In cases in São Paulo, Brasília, and Minas Gerais, she verified problems that clients faced with disaccreditation after mergers. There are cases in which the patient undergoes cancer treatment and it changes location after a fusion. According to the lawyer, the justice system does not usually grant an injunction to the user, if the new place provides the same type of treatment.

“The concentration in the sector can be very harmful to the patient, who will find himself at the center of a conflict of interests, in which the economic interest tends to overlap with the medical interest,” says lawyer Luiz Antonio Varela Donelli, partner at the Donelli and Abreu Sodré Advogados (DSA), for whom verticalization causes enormous difficulties for independent clinics and doctors.

Marcos Novais, executive superintendent of the Brazilian Association of Health Plans (Abramge), says that the offer of products (types of health plans) has increased, even with the reduction in the number of operators. “There was little product offer. Now there are regional, municipal [plans], covering a network or family doctor,” he exemplifies. He also highlights that, despite the reduction, there are still more than 700 health plan operators in the country. “It is difficult to talk about concentration in this market. No player has a considerable relevant market,” he says, adding that consolidation represents an efficiency gain.

For him, there is room for more operations in the sector. This is because there are startups in the market and there is a lot of people moving from one health plan to another, something like 2% per month.
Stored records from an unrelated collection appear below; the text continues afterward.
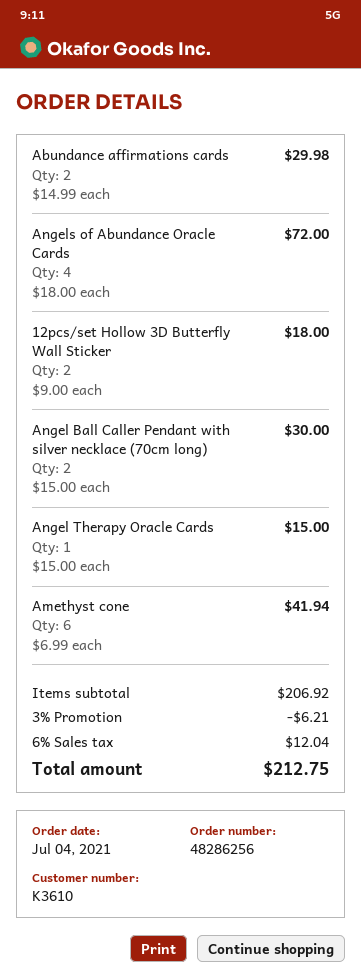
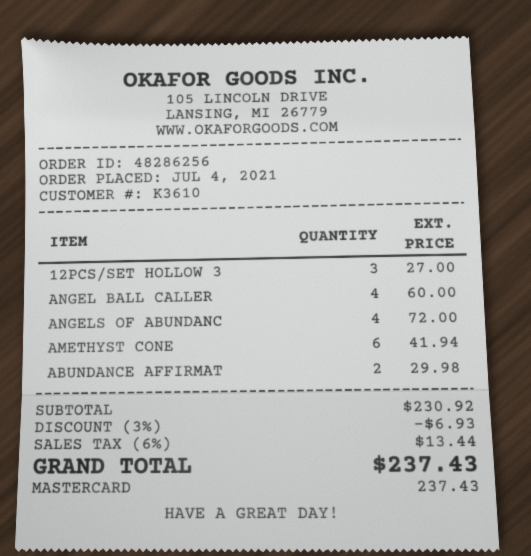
12pcs/set Hollow 3D Butterfly Wall Sticker: 2 for 18.00 -> 3 for 27.00
Angel Ball Caller Pendant with silver necklace (70cm long): 2 for 30.00 -> 4 for 60.00
Angel Therapy Oracle Cards: 1 for 15.00 -> none
subtotal: 206.92 -> 230.92
discount: 3% = 6.21 -> 3% = 6.93
tax: 6% = 12.04 -> 6% = 13.44
total: 212.75 -> 237.43

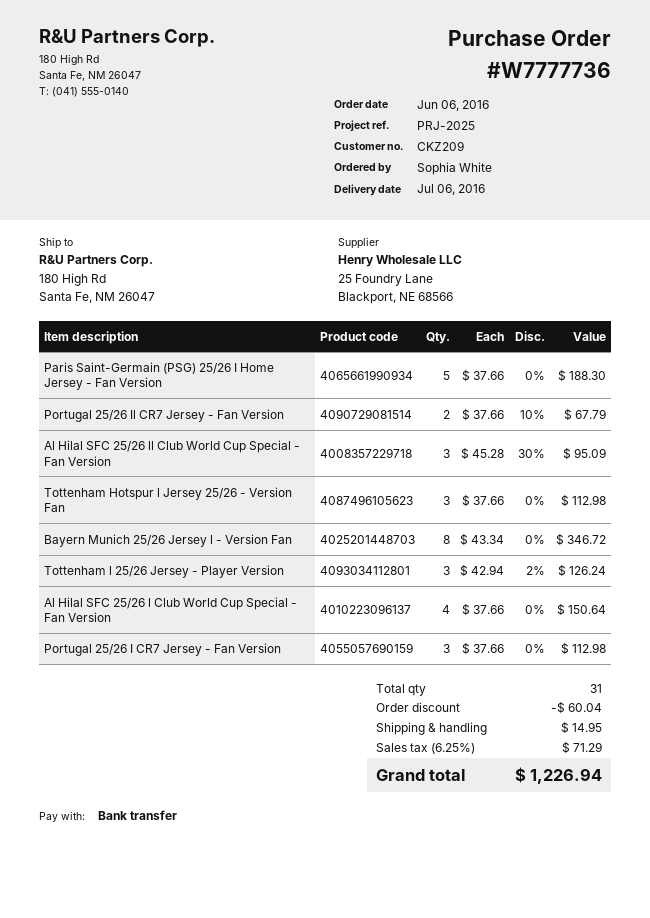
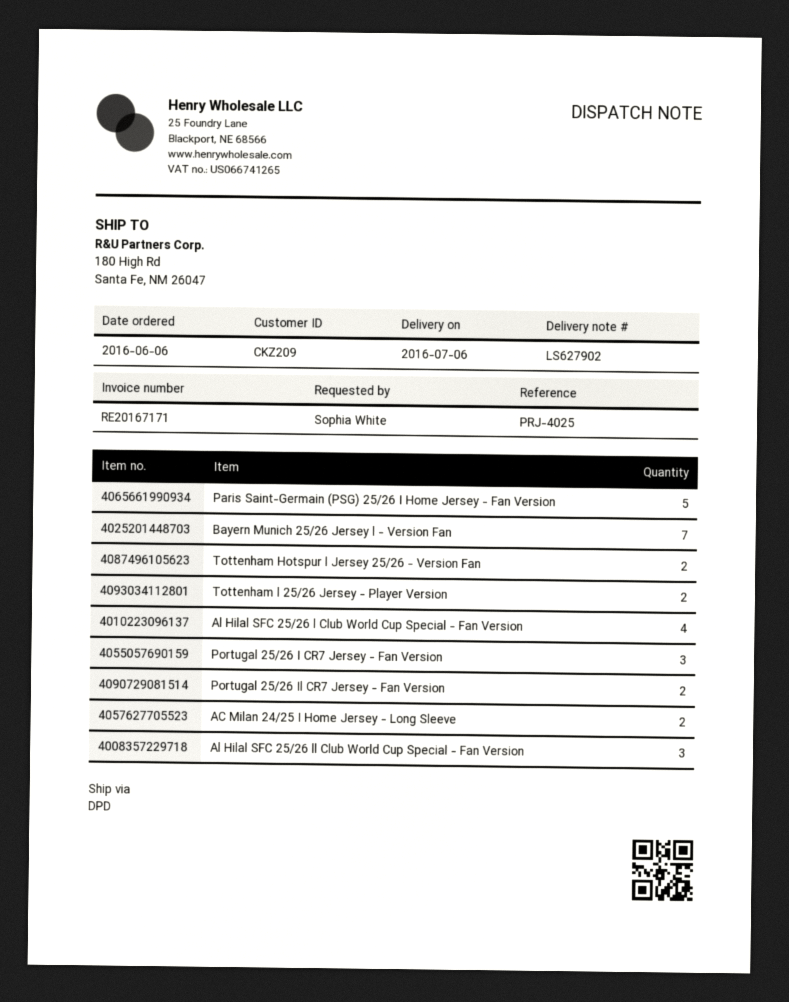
reference: PRJ-2025 -> PRJ-4025
Tottenham Hotspur l Jersey 25/26 - Version Fan: 3 -> 2
Bayern Munich 25/26 Jersey l - Version Fan: 8 -> 7
Tottenham l 25/26 Jersey - Player Version: 3 -> 2
AC Milan 24/25 I Home Jersey - Long Sleeve: none -> 2

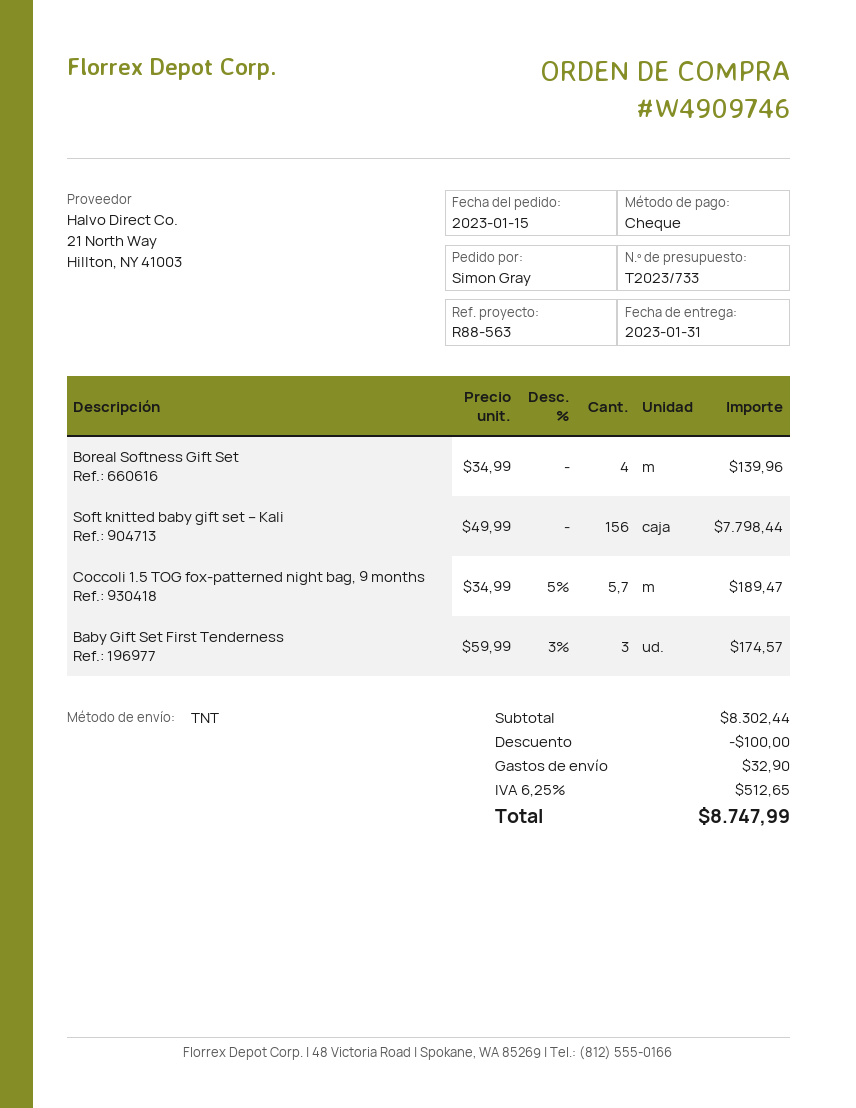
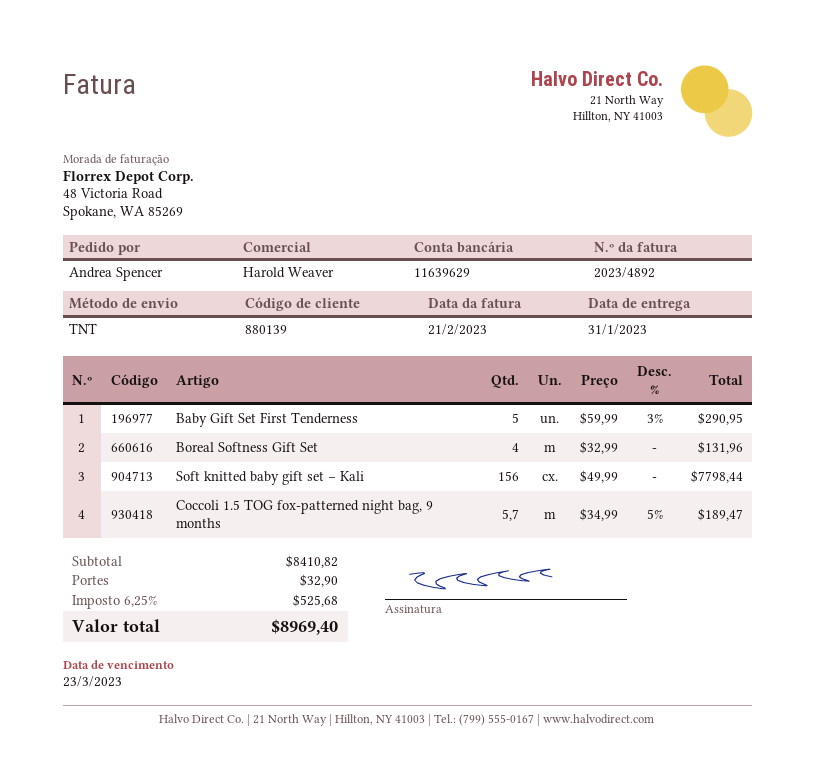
ordered by: Simon Gray -> Andrea Spencer
Boreal Softness Gift Set: 4 x 34.99 = 139.96 -> 4 x 32.99 = 131.96
Baby Gift Set First Tenderness: 3 x 59.99 - 3% = 174.57 -> 5 x 59.99 - 3% = 290.95
subtotal: 8302.44 -> 8410.82
discount: 100.00 -> none
tax: 6.25% = 512.65 -> 6.25% = 525.68
total: 8747.99 -> 8969.40

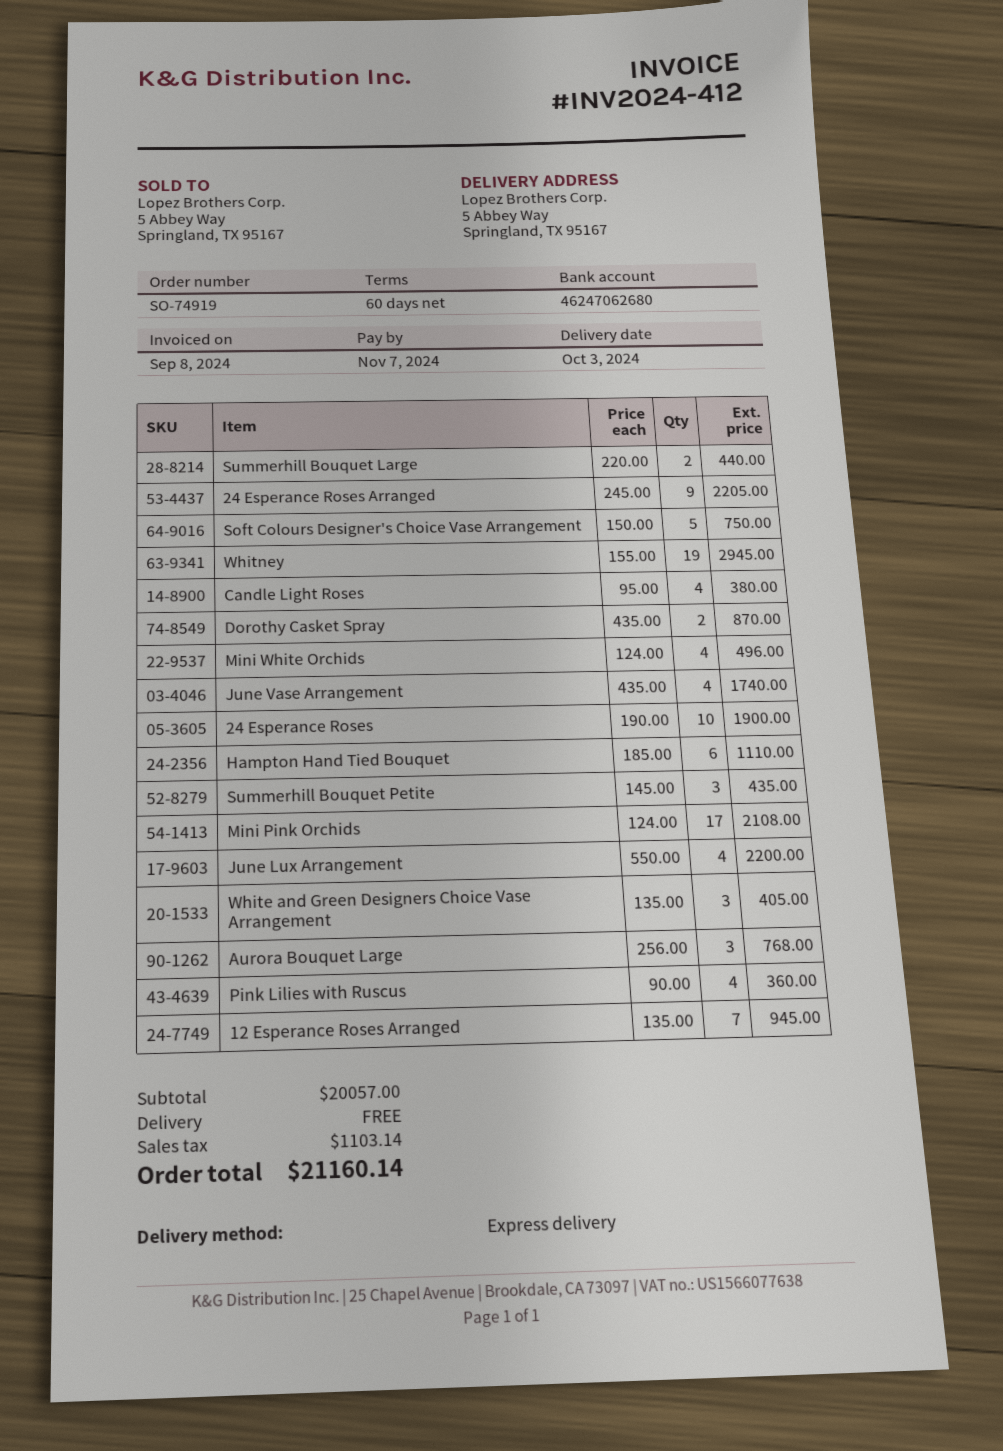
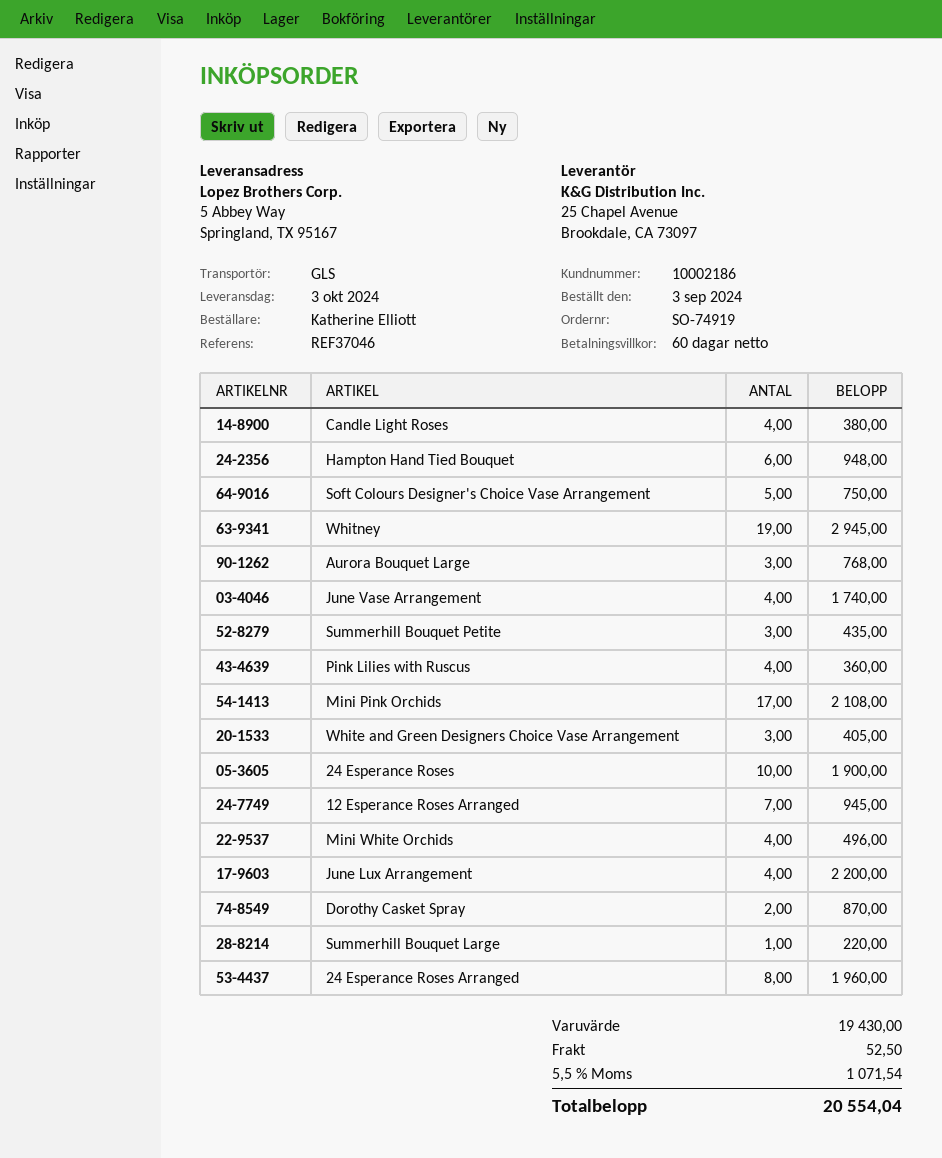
shipping method: express -> GLS
Summerhill Bouquet Large: 2 for 440.00 -> 1 for 220.00
24 Esperance Roses Arranged: 9 for 2205.00 -> 8 for 1960.00
Hampton Hand Tied Bouquet: 6 for 1110.00 -> 6 for 948.00
subtotal: 20057.00 -> 19430.00
shipping: 0.00 -> 52.50
tax: 1103.14 -> 1071.54
total: 21160.14 -> 20554.04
In the last decade, medical plans (with or without dental coverage) increased by 3.5%, to 47.11 million in 2020 from 45.54 million beneficiaries in 2011 — a slight drop from the highest point in 2015, when it exceeded 50 million.

According to Abramge, the 11 largest operators account for 41.48% of the medical insurance beneficiaries in the country, with the remaining 58.52% distributed among the other 700 operators registered by the ANS. The data are from September 2021: Bradesco Saúde had 6.72% of the market, followed by Notre Dame Intermédica, with 6.57%, Amil, with 6.08%, Hapvida, with 5.76%, and Sul América with 3, 99%.

Sought by Valor, Bradesco Saúde, Hapvida, Sul América and the National Federation of Supplementary Health (FenaSaúde) declined to comment. The other companies, the Brazilian Medical Association (AMB) and the ANS remained silent.